Data integrity and quality are cornerstones for creating highly accurate predictive models. These sections describe the tools and visualizations DataRobot provides to ensure that your project doesn't suffer the "garbage in, garbage out" outcome.
|Fundamentals of working with data||How DataRobot data prep, management, and transformation tools support your ML workflow.|
|Connect to data sources||Set up database connections and manage securely stored credentials for reuse when accessing secure data sources.|
|AI Catalog||Import data into the AI Catalog and from there, you can transform data using SQL, as well as create and schedule snapshots of your data. Then, create a DataRobot project from a catalog asset.|
|Import data||Import data from a variety of sources.|
|Transform data||Transform primary datasets and perform Feature Discovery on multiple datasets.|
|Analyze data||Investigate data using reports and visualizations created after EDA1 and EDA2.|
|Dataset requirements||Dataset requirements, data type definitions, file formats and encodings, and special column treatments.|
The following are the data-related considerations for working in DataRobot.
For non-time series projects (see time series considerations here):
- Ingestion of XLSX files often does not work as well as using the corresponding CSV format. The XLSX format requires loading the entire file into RAM before processing can begin, which can cause RAM availability errors. Even when successful, performance is poorer than CSV (which can begin processing before the entire file is loaded). As a result, XLSX file size limits are suggested. For larger file sizes than those listed below, convert your Excel file to CSV for importing.
- When using the prediction API, there is a 50MB body size limitation to the request. If you make a request seeking a prediction of more than 50MB using dedicated prediction workers, it will fail with the
HTTP response HTTP 413: Entity Too Large.

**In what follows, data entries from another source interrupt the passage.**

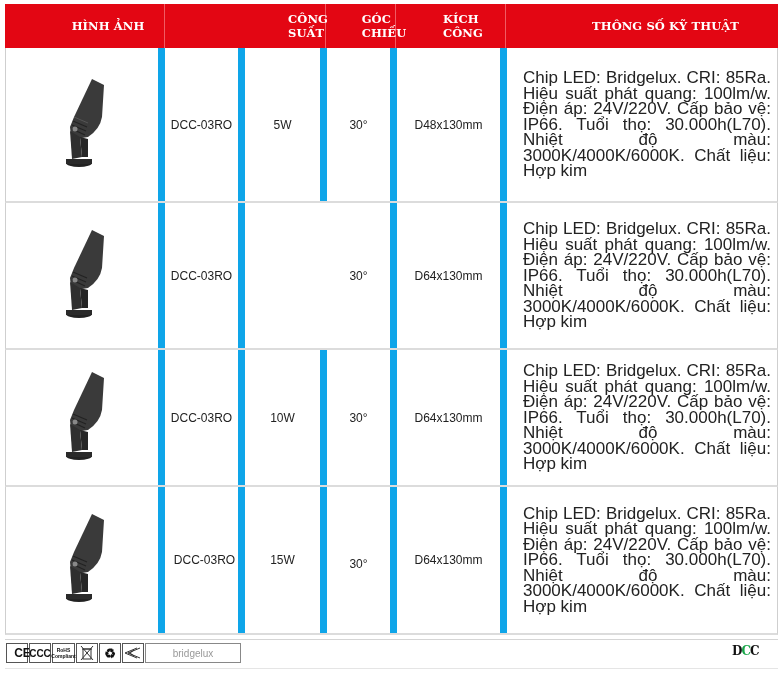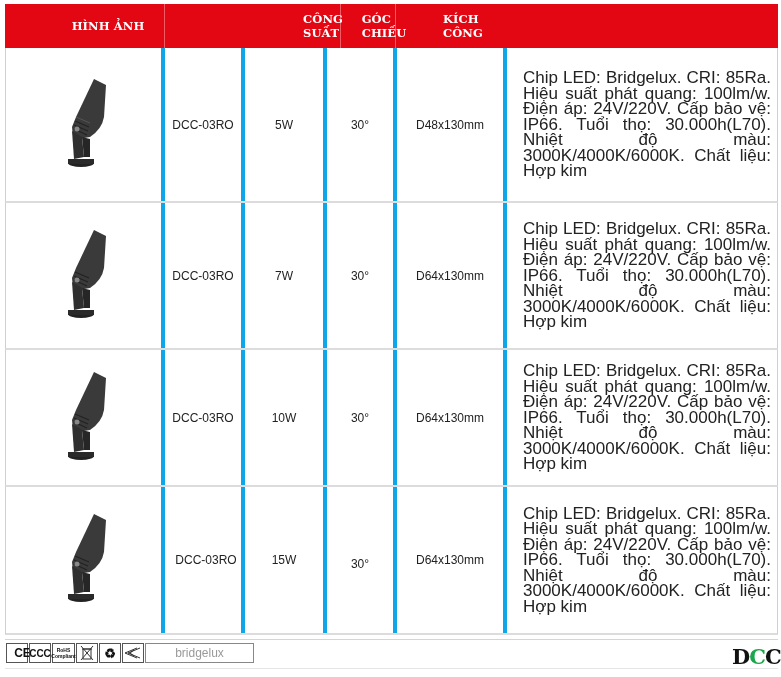--- a/index.html
+++ b/index.html
@@ -26,7 +26,7 @@
 <div class="table">
   <div class="hdr">
     <div class="hcell" style="left:0;width:160px;">HÌNH ẢNH</div>
-    <div class="hcell" style="left:254px;width:82px;">CÔNG SUẤT</div>
+    <div class="hcell" style="left:239px;width:82px;">CÔNG SUẤT</div>
     <div class="hcell" style="left:321px;width:70px;">GÓC CHIẾU</div>
     <div class="hcell" style="left:391px;width:110px;">KÍCH CÔNG</div>
   </div>

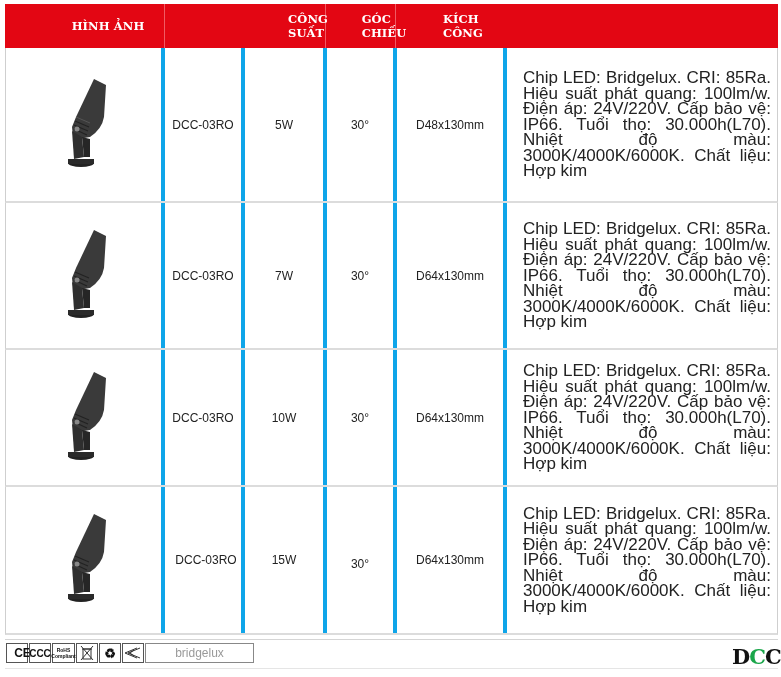--- a/index.html
+++ b/index.html
@@ -29,6 +29,7 @@
     <div class="hcell" style="left:239px;width:82px;">CÔNG SUẤT</div>
     <div class="hcell" style="left:321px;width:70px;">GÓC CHIẾU</div>
     <div class="hcell" style="left:391px;width:110px;">KÍCH CÔNG</div>
+    <div class="hcell" style="left:501px;width:272px;">THÔNG SỐ KỸ THUẬT</div>
   </div>
 
   <div class="row" style="top:44px;height:155px;">

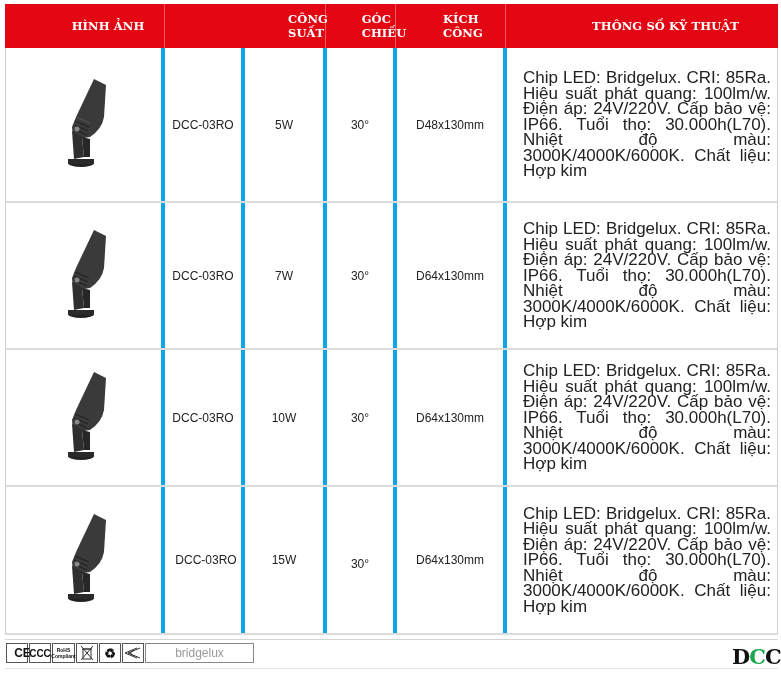--- a/index.html
+++ b/index.html
@@ -9,7 +9,7 @@
   .hcell { position:absolute; top:0; height:44px; display:flex; align-items:center; justify-content:center; color:#fff; font-family:"DejaVu Serif", serif; font-weight:bold; font-size:11.5px; letter-spacing:0.1px; border-right:1px solid #f05a63; box-sizing:border-box;padding-left:47px; }
   .hcell:last-child { border-right:none; }
   .row { position:absolute; left:0; width:773px; border-bottom:2px solid #dcdcdc; box-sizing:border-box; border-left:1px solid #cfcfcf; border-right:1px solid #cfcfcf; }
-  .cell { position:absolute; top:0; height:100%; border-right:4px solid #0ea5e9; box-sizing:border-box; display:flex; align-items:center; justify-content:center; font-size:12px; color:#222; }
+  .cell { position:absolute; top:0; height:100%; border-right:7px solid #0ea5e9; box-sizing:border-box; display:flex; align-items:center; justify-content:center; font-size:12px; color:#222; }
   .cell.last { border-right:none; }
   .spec { justify-content:flex-start; padding:0 6px 0 16px; text-align:justify; line-height:15.5px; font-size:17px; }
   .spec span { display:block; text-align:justify; text-align-last:left; }

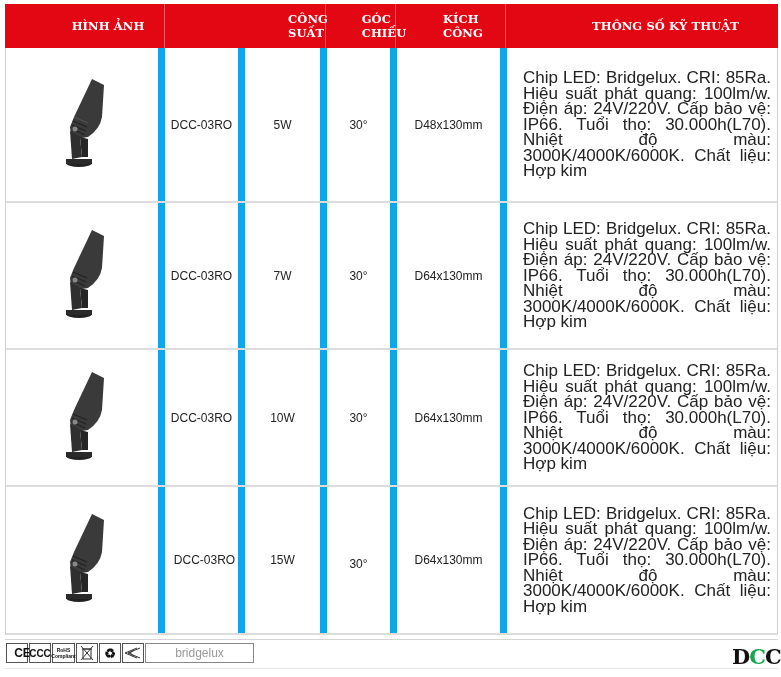--- a/index.html
+++ b/index.html
@@ -67,7 +67,6 @@
       </svg>
     </div>
     <div class="cell" style="left:159px;width:80px;">DCC-03RO</div>
-    <div class="cell" style="left:239px;width:82px;">7W</div>
     <div class="cell" style="left:321px;width:70px;">30°</div>
     <div class="cell" style="left:391px;width:110px;">D64x130mm</div>
     <div class="cell last spec" style="left:501px;width:270px;">

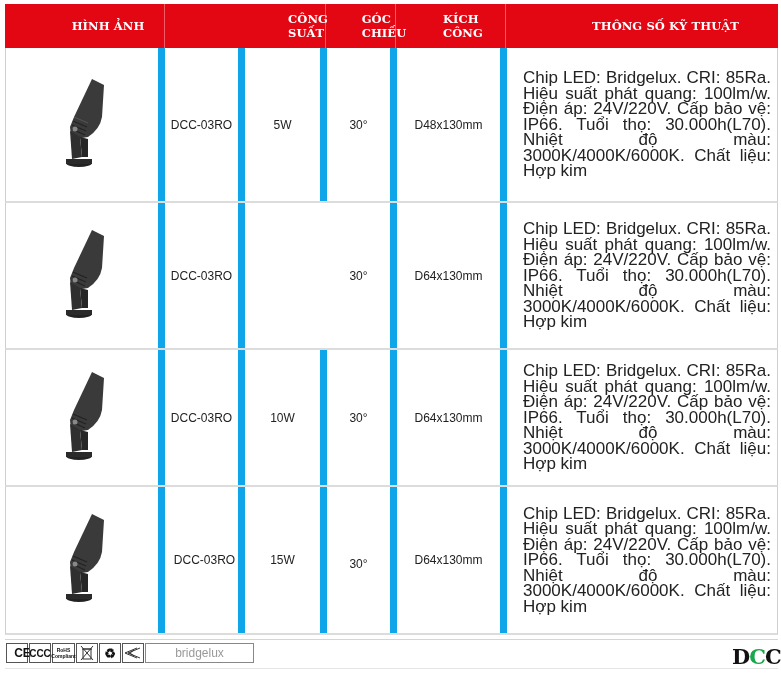--- a/index.html
+++ b/index.html
@@ -137,7 +137,7 @@
         <path d="M15 1 L3 6 L15 11 M12 1 L0 6 L12 11 M9 3 L5 6 L9 9" fill="none" stroke="#333" stroke-width="1"></path>
       </svg>
   </div>
-  <div class="cert" style="width:109px;font-weight:normal;font-size:12px;color:#999;border-color:#888;">bridgelux</div>
+  <div class="cert" style="width:96px;font-weight:normal;font-size:10px;color:#999;border-color:#888;">bridgelux</div>
 </div>
 
 <div class="brand">

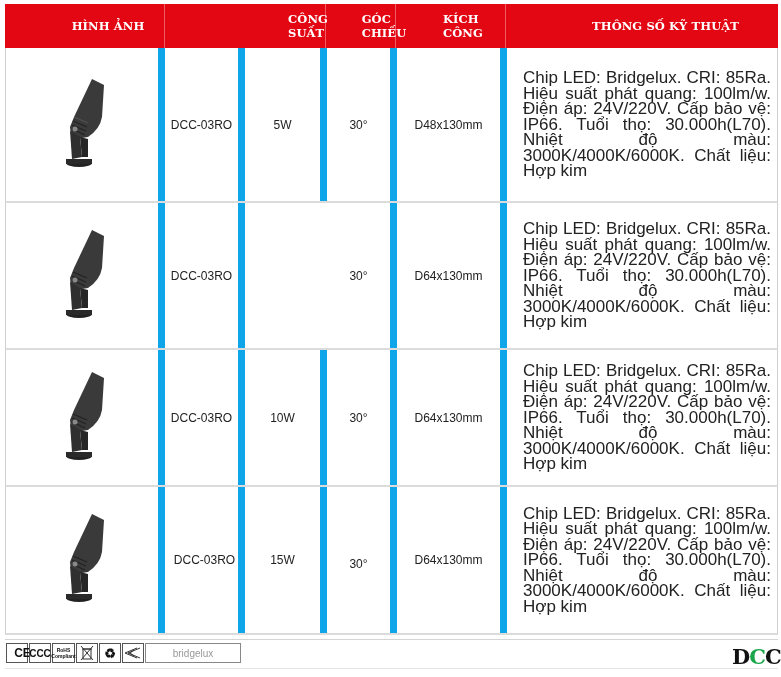--- a/index.html
+++ b/index.html
@@ -18,7 +18,7 @@
   .footer-bottom { position:absolute; left:5px; top:668px; width:773px; height:1px; background:#e5e5e5; }
   .certs { position:absolute; left:6px; top:643px; height:20px; display:flex; }
   .cert { height:20px; border:1px solid #555; box-sizing:border-box; margin-right:1px; display:flex; align-items:center; justify-content:center; font-size:10px; font-weight:bold; color:#111; }
-  .brand { position:absolute; left:732px; top:644px; font-family:"DejaVu Serif", serif; font-weight:bold; font-size:21px; letter-spacing:-1px; }
+  .brand { position:absolute; left:732px; top:644px; font-family:"DejaVu Serif", serif; font-weight:bold; font-size:12px; letter-spacing:-1px; }
 </style>
 </head>
 <body>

- Exportable Java scoring code and DataRobot Prime use extra RAM during model building and therefore, dataset size should be less than 8GB.
10GB Cloud ingest¶
The 10GB ingest option is only available for licensed users of the DataRobot Business Critical package and only available for AutoML (not time series) projects.

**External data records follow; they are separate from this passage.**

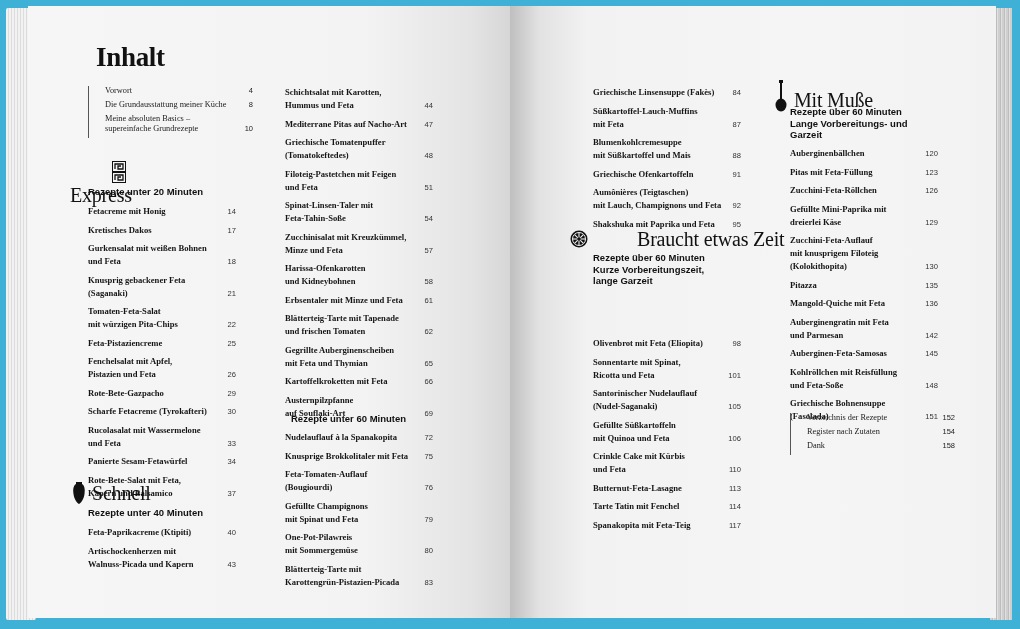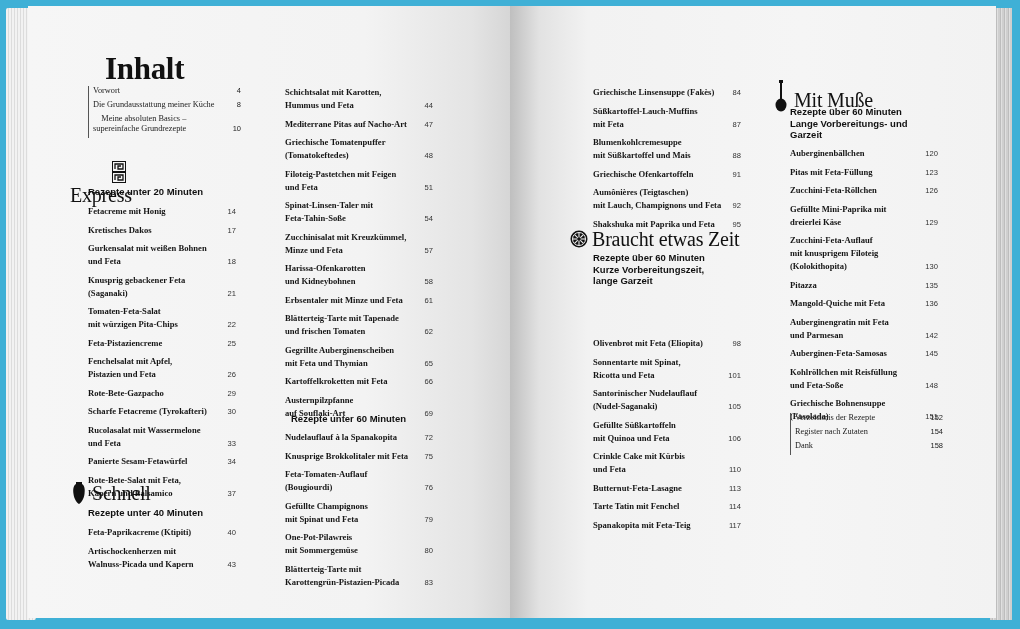--- a/index.html
+++ b/index.html
@@ -27,8 +27,8 @@
     background:linear-gradient(90deg,#bfbfbf 0%,#e2e2e2 6%,#f2f2f2 16%,#f5f5f5 60%,#f2f2f2 100%);
   }
   h1.title {
-    position:absolute; left:88px; top:34px; margin:17px;
-    font-family:"Liberation Serif", serif; font-weight:700; font-size:31px; letter-spacing:-0.3px;
+    position:absolute; left:88px; top:34px; margin:8px;
+    font-family:"Liberation Serif", serif; font-weight:700; font-size:27px; letter-spacing:-0.3px;
   }
   .front-list, .back-list {
     position:absolute; border-left:1px solid #555; padding-left:4px;text-align:right;

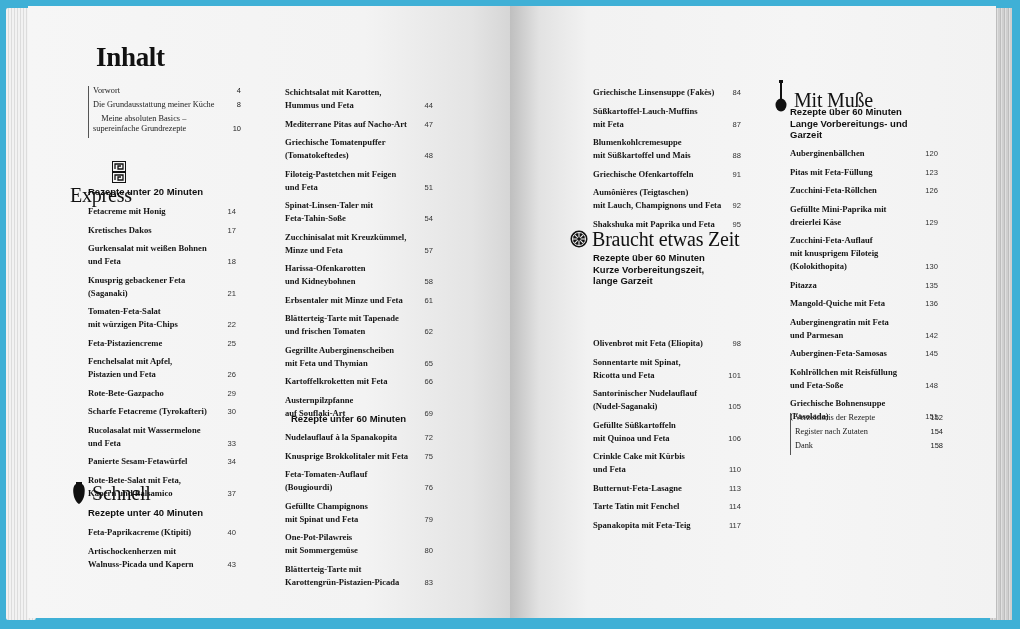--- a/index.html
+++ b/index.html
@@ -31,7 +31,7 @@
     font-family:"Liberation Serif", serif; font-weight:700; font-size:27px; letter-spacing:-0.3px;
   }
   .front-list, .back-list {
-    position:absolute; border-left:1px solid #555; padding-left:4px;text-align:right;
+    position:absolute; border-left:1px solid #555; padding-left:16px;
   }
   .front-list .row, .back-list .row {
     display:flex; justify-content:space-between; align-items:flex-end;

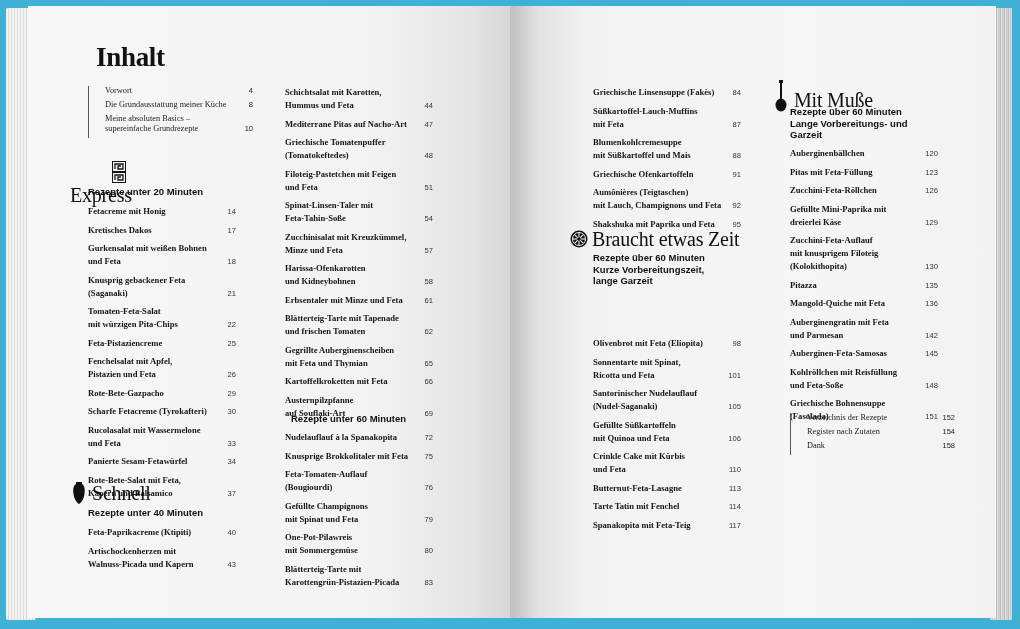--- a/index.html
+++ b/index.html
@@ -294,7 +294,7 @@
       </div>
   </div>
 
-  <div class="section-head" style="left:570px; top:227px;">
+  <div class="section-head" style="left:570px; top:227px;gap:45px;">
     <span class="icon">
       <svg width="18" height="18" viewBox="0 0 18 18">
           <circle cx="9" cy="9" r="8.5" fill="#111"></circle>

Consider the following when working with the 10GB ingest option for AutoML projects:
- Certain modeling activities may deliver less than 10GB availability, as described below.
- The capability is available for regression, binary classification, and multiclass AutoML projects.
- Project creation with datasets close to 10GB may take several hours, depending on the data structure and features enabled.
In some situations, depending on the data or the nature of the modeling activity, 10GB datasets can cause out-of-memory (OOM) errors. The following conditions have resulted in OOM errors during testing:
- Models built from the Repository; retry the model using a smaller sample size.
- Feature Impact insights; rerun the Feature Impact job using a smaller sample size.
- Using Advanced Tuning, particularly tunings that: a) add more trees to XGboost/LGBM models or b) deep grid searches of many parameters.
- Retraining models at larger sample sizes.
- Multiclass projects with more than 5-10 classes.
- Feature Effects insight; try reducing the number of features.
- Anomaly detection models, especially for datasets > 2.5GB.
Specific areas of the application may have a limit lower than 10GB. Notably:
- Location AI (geospatial modeling) is limited to 100,000 rows and 500 numeric columns. Datasets that exceed those limits will run as regular AutoML modeling projects but the Spatial Neighborhood Featurizer will not run (resulting in no geospatial-specific models).
- Out-of-time validation (OTV) modeling supports datasets up to 5GB.